The Amway Aftermath
RAMJEE CHANDRAN

    A few days ago, Noor Hussain Sait of Variety Book Stall told me that one Amway distributor had told him that I ‘hid’ the fact that people can get their money back from Amway.
    I wasn’t hiding it. I did not mention it because I thought that all prospects were informed about this.
I now find out that this is one valuable piece of information that several people, who had paid Rs. 4,200 to Amway, were not told or did not understand clearly.
    One lady, a beautician, said her sponsor had not told her this and she was livid. Two others lamented that their 90-day time limit had passed. (Many people also asked why I had not written the piece two months ago.)
    To set the record straight, I now give readers the information that they can get their money back from Amway.
    Steven Beddoe — Amway GM who had earlier called me from Delhi — said that (1) they will refund the entire amount within 90 days whether or not the products have been used; and (2) he also said that after 90 days, people can get back the Rs. 4,200 less 30% of the value of the products if returned within their shelf life.

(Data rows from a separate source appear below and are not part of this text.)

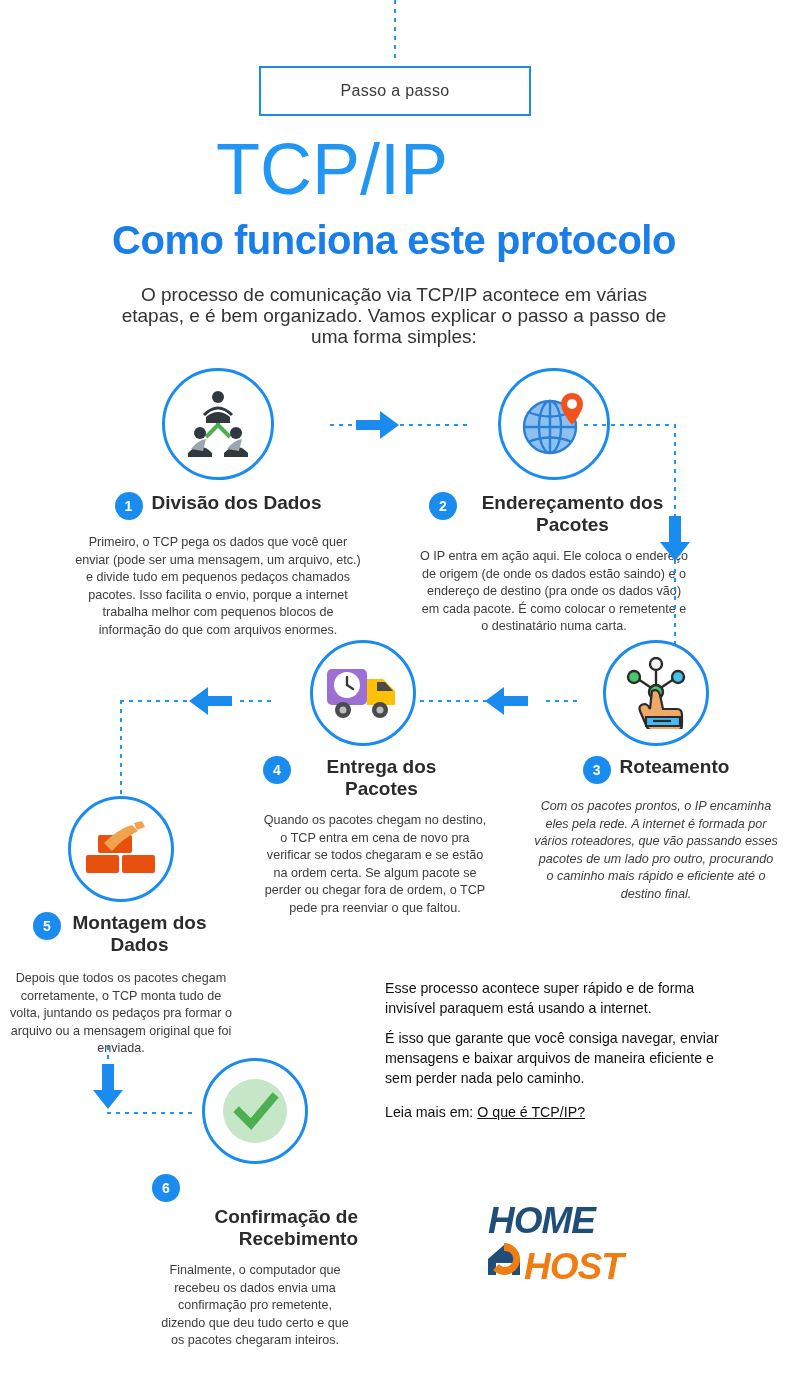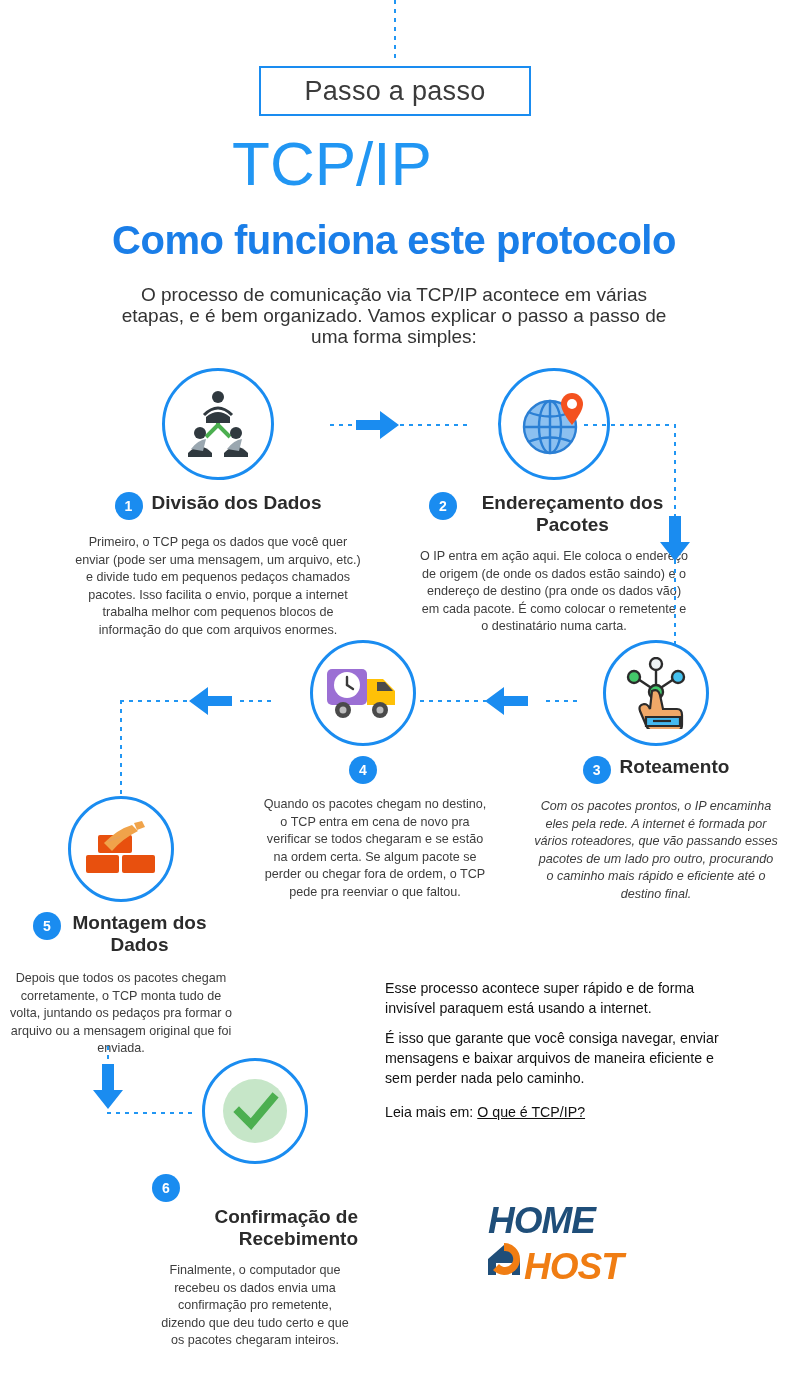--- a/index.html
+++ b/index.html
@@ -16,25 +16,25 @@
   .top-dot-line {
     position:absolute; left:394px; top:0; width:2px; height:62px;
     background-image: linear-gradient(to bottom,#2196f3 50%, transparent 50%);
     background-size: 2px 9px;
   }
   .badge-box {
     position:absolute; left:259px; top:66px; width:272px; height:50px;
     border:2px solid #1a8cf0; display:flex; align-items:center; justify-content:center;
     background:#fff;
   }
-  .badge-box span { font-size:27px; color:#3b3b3b; letter-spacing:.3px; }
+  .badge-box span { font-size:16px; color:#3b3b3b; letter-spacing:.3px; }
 
   .title-main {
     position:absolute; left:0; top:128px; width:664px; text-align:center;
-    font-size:62px; font-weight:400; color:#2196f3; letter-spacing:0px;
+    font-size:72px; font-weight:400; color:#2196f3; letter-spacing:0px;
   }
   .title-sub {
     position:absolute; left:0; top:218px; width:788px; text-align:center;
     font-size:40px; font-weight:700; color:#1a7ee8; letter-spacing:-0.5px;
   }
   .intro {
     position:absolute; left:120px; top:284px; width:548px; text-align:center;
     font-size:19px; line-height:21px; color:#333;
   }
 
@@ -207,20 +207,21 @@
           </g>
           <circle cx="18" cy="45" r="8" fill="#4a4a4a"></circle>
             <circle cx="18" cy="45" r="3.5" fill="#bdbdbd"></circle>
           <circle cx="55" cy="45" r="8" fill="#4a4a4a"></circle>
             <circle cx="55" cy="45" r="3.5" fill="#bdbdbd"></circle>
         </svg>
       </div>
     </div>
     <div class="step-head" style="justify-content:center; margin-top:10px; max-width:200px; margin-left:auto; margin-right:auto;">
       <div class="num">4</div>
+      <div class="step-title" style="text-align:center;">Entrega dos Pacotes</div>
     </div>
     <div class="step-body" style="margin-top:12px; padding:0 4px;margin-left:24px;">Quando os pacotes chegam no destino, o TCP entra em cena de novo pra verificar se todos chegaram e se estão na ordem certa. Se algum pacote se perder ou chegar fora de ordem, o TCP pede pra reenviar o que faltou.</div>
   </div>
 
   <div class="dot-h" style="left:240px; top:700px; width:34px;"></div>
   <svg class="arrow" style="left:188px; top:686px;" width="44" height="30" viewBox="0 0 44 30">
     <path d="M44 10 h-24 V1 L1 15 l19 14 v-9 h24 z" fill="#1a8cf0"></path>
   </svg>
   <div class="dot-h" style="left:120px; top:700px; width:70px;"></div>
   <div class="dot-v" style="left:120px; top:700px; height:96px;"></div>

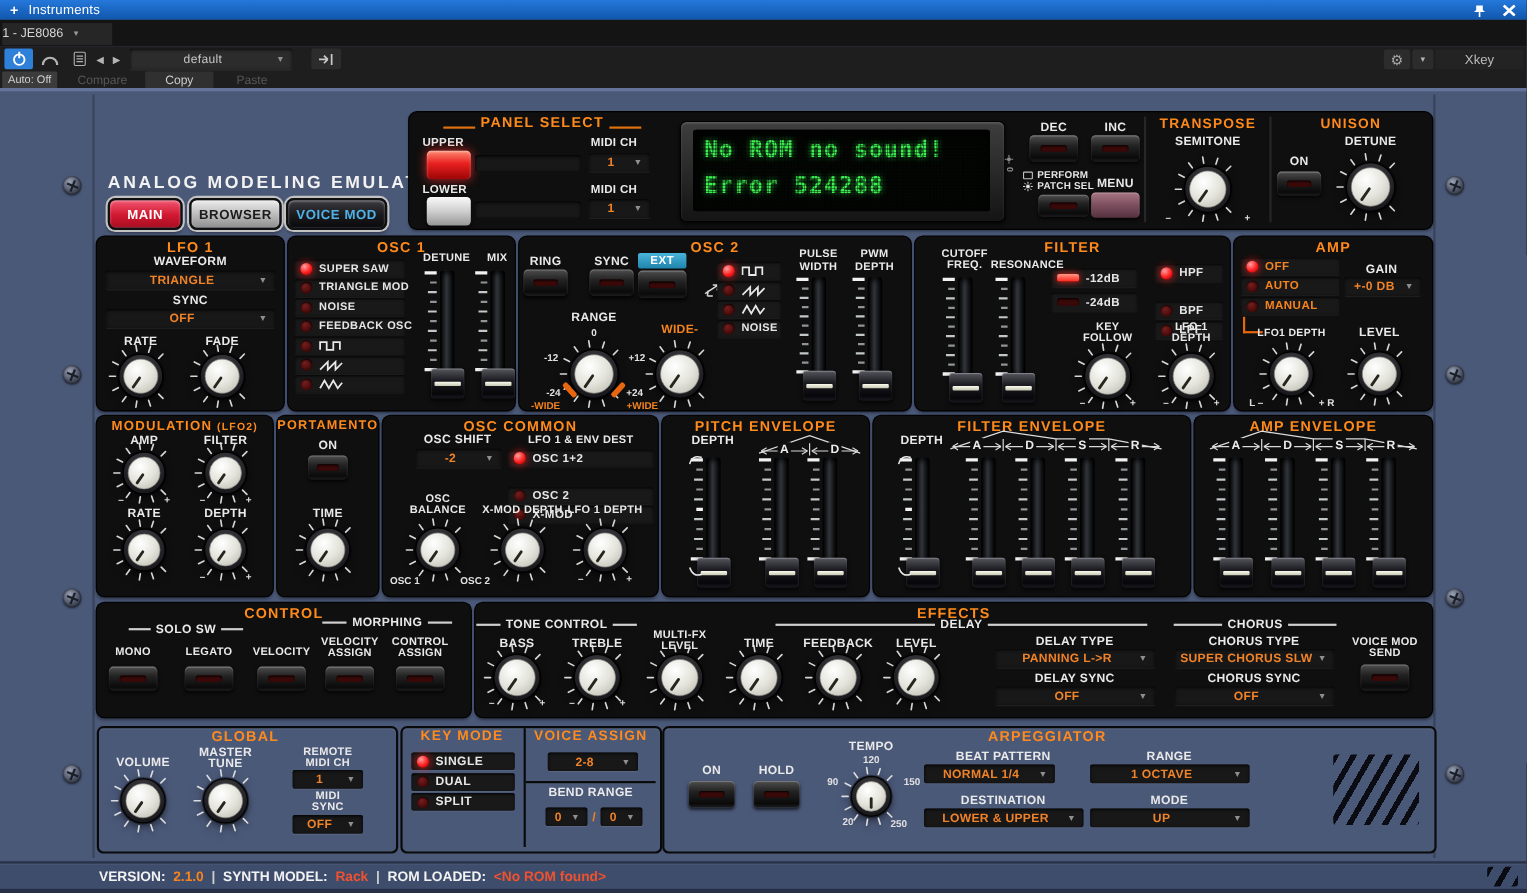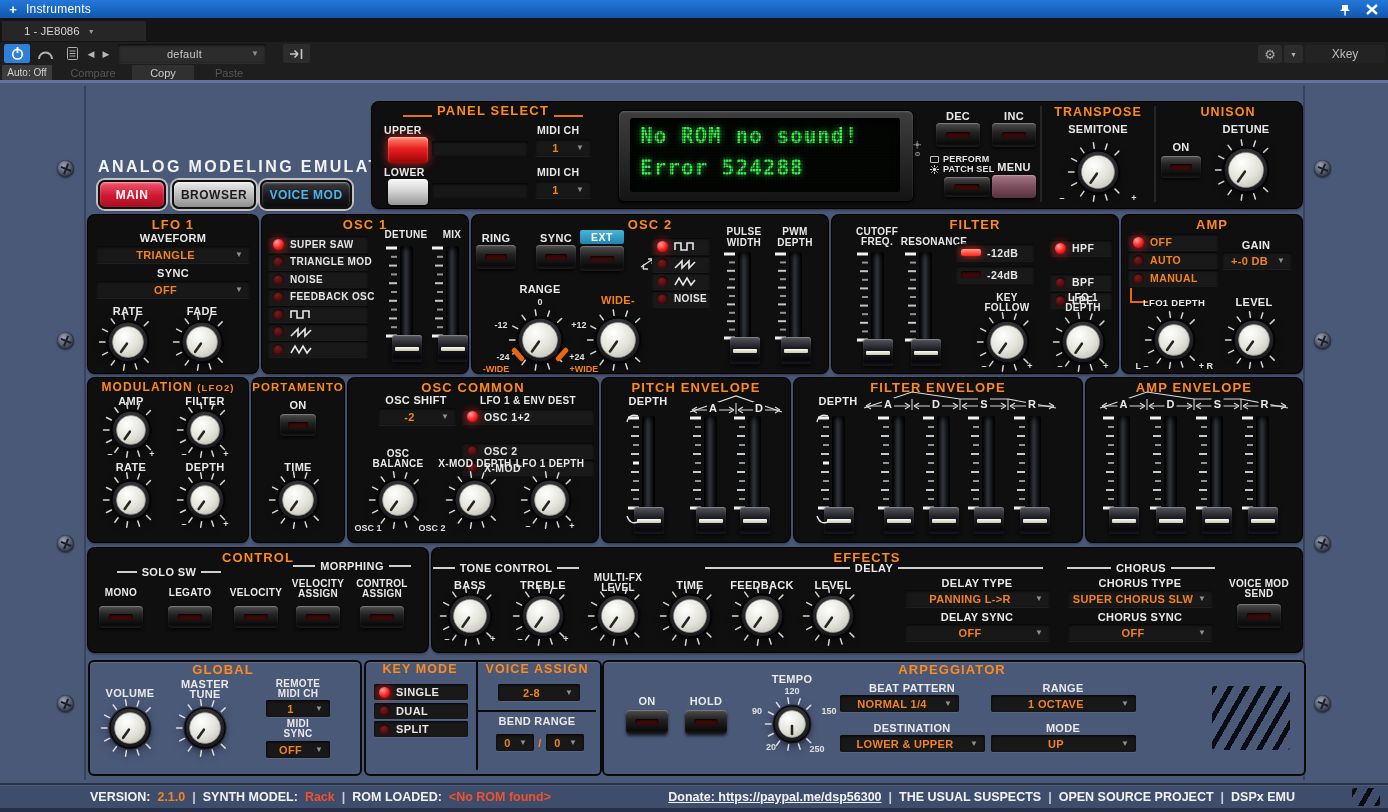--- a/index.html
+++ b/index.html
@@ -6,21 +6,21 @@
   #stage{position:relative;width:1388px;height:812px;overflow:hidden;
          font-family:"Liberation Sans",sans-serif;background:#4b5979;}
   .a{position:absolute;}
   
   .titlebar{left:0;top:0;width:1388px;height:18px;background:linear-gradient(#2478da,#1156ac);
             display:flex;align-items:center;color:#fff;}
   .tb-plus{width:26px;text-align:center;font:bold 13px "Liberation Sans",sans-serif;}
   .tb-title{font:12px "Liberation Sans",sans-serif;letter-spacing:.2px;}
   .tabrow{left:0;top:18px;width:1388px;height:24px;background:#141414;}
   .tab{position:absolute;left:2px;top:3px;width:100px;height:20px;background:#262626;color:#d6d6d6;
-       font:11.5px "Liberation Sans",sans-serif;display:flex;align-items:center;padding:0 22px;gap:8px;}
+       font:11.5px "Liberation Sans",sans-serif;display:flex;align-items:center;padding:0 0;gap:8px;}
   .toolrow{left:0;top:42px;width:1388px;height:38px;background:#1e1e1e;}
   .tbtn{position:absolute;height:19px;background:#2c2c2c;border-radius:2px;display:flex;align-items:center;justify-content:center;color:#b4b4b4;}
   .chip{position:absolute;height:15px;font:10px "Liberation Sans",sans-serif;display:flex;align-items:center;justify-content:center;border-radius:1px;}
   
   .sec{background:#0f0f0f;border-radius:7px;box-shadow:0 0 0 1px #000,0 2px 3px rgba(0,0,0,.45);}
   .bsec{background:#4b5979;border:2px solid #0a0a0a;border-radius:6px;box-shadow:inset 0 1px 0 rgba(255,255,255,.12);}
   .bt{position:absolute;transform:translateX(-50%);font:bold 13px "Liberation Sans",sans-serif;
       color:#ff8a1c;letter-spacing:1.1px;white-space:nowrap;}
   .lb{position:absolute;transform:translateX(-50%);font:bold 11px "Liberation Sans",sans-serif;
       color:#e9e9e9;letter-spacing:.3px;white-space:nowrap;line-height:11px;}
@@ -1598,18 +1598,15 @@
   <div class="dd" style="left:991px;top:735px;width:145px">
       <span class="ddv">UP</span>
       <i class="dda">▼</i>
     </div>
   <div class="vent" style="left:1212px;top:686px;width:78px;height:64px"></div>
 
   <div class="footer"></div>
   <div class="a ftxt" style="left:90px;top:790px">
     <span>VERSION:</span><span class="org">2.1.0</span><span style="color:#cfcfcf">|</span><span>SYNTH MODEL:</span><span class="red2">Rack</span><span style="color:#cfcfcf">|</span><span>ROM LOADED:</span><span class="red2">&lt;No ROM found&gt;</span>
   </div>
-  <div class="a ftxt" style="right:86px;top:790px">
-    <span style="text-decoration:underline">Donate: https://paypal.me/dsp56300</span><span style="color:#cfcfcf">|</span><span>THE USUAL SUSPECTS</span><span style="color:#cfcfcf">|</span><span>OPEN SOURCE PROJECT</span><span style="color:#cfcfcf">|</span><span>DSPx EMU</span>
-  </div>
   <div class="a" style="left:0;top:808px;width:1388px;height:4px;background:#262f47"></div>
   <div class="vent" style="left:1352px;top:788px;width:28px;height:18px"></div>
 </div>
 
 </body></html>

    There it is. So, not to worry, you can get all or some of your money back any time you want before or after the 90 day limit according to Steven Beddoe.
    As soon as the June issue was released in the market, the phone started ringing. It almost did not stop. Most callers said that they were “saved” by the story and that it helped them clarify their arguments against people who were interested in signing them up as Amway salespersons. Some others seemed upset and a few threatened me with legal action and of course, violence.
    Simultaneously, the letters began pouring in. The sentiment was the same as the callers. We have printed only a selection of these letters. Some others will be printed in the next issue. I have printed ALL the pro-Amway letters received by the cut-off date against only a few of the anti-Amway letters. Everyday, the mail box (snail mail and e-mail) is inundated with letters.
    I have a request. Please don’t send me any more letters in response to the June cover story because we are a publication with modest resources and simply cannot handle the volume. However, my sincere thanks to all those who chose to respond, whether pro or anti.
    The most touching call I received (late one evening when I was alone in the office) was from one lady who broke down and wept on the phone. She said she felt that she had cheated her ‘downlines’ and said she couldn’t sleep. She said that she was going to sell some of her possessions to return their money. I told her there was no need to do that because Amway said they would return the money. I also explained to her that I did believe that neither Amway nor their salespeople were cheating anyone. My argument was simply that I believe that the Amway proposition works only for very few people and of course, for Amway themselves.
    Another call which disturbed me was from another lady who told me that an autorickshaw driver in her neighbourhood had become an Amway distributor. He had been signed up by a noted, upper class Bangalorean. Now, from our ‘Salaries’ story (May 1998), I learned that auto drivers earn around Rs. 2,500 a month if they are lucky. I wonder if this guy pawned something to pay Amway Rs. 4,200. Apparently, he was telling people that he would soon be making Rs. 40,000 a month. This time, it was I who nearly broke down and wept.
    Another set of responses talked of companies like Green Gold, Japan Life and others who, they say, run operations similar to Amway. We are investigating these.
    Meanwhile, Amway wrote to me. I replied to them. I have not printed their covering letter, nor my reply, for want of space and for fear of repetition. However, I have printed their rebuttal in full, unedited, and with my comments. (Read it with a copy of the previous issue.)
    Readers will notice that Amway have failed to answer my mathematical arguments. Simply, if the growth of the numbers of distributors is as small as Amway said it would be, how will the new entrants make money without signing up more people? And from where will they sign them up?
    The story is far from done.
From the incredible responses I have received from all over India and abroad, the USA mainly, there are a few more aspects of the operations that have cropped up. I will soon start to work on these and when my research is complete, you’ll read it.
    Notably, The Advocate newspaper in the USA reported that Procter & Gamble have filed a suit against Amway for running a pyramid scheme. The case, I understand, is still in court.
    The essence of a pyramid scheme, as I understand it, is that the operation should not develop only on the basis of signing up fees. Then this becomes a simple money chain. In order not to be a pyramid, Amway distributors must actually sell products to non-Amway people.
    I raised a challenge to Amway in my last story to produce the details of sales of products ... obviously, other than those sold with the business kit.
    My words were “I challenge Amway to draw a correlation between the money taken from sign-ups and the volume of products they have moved through retail sales.”
    Amway have not responded to this challenge or mentioned it in their rebuttal.
    I again request Amway to make this information available. Even some of their distributors have asked me to raise this. I also request them to answer the questions I have raised in my subsequent letter. More on that as it develops.
    Meanwhile, all I can say to my readers is a heartfelt “Thank you.”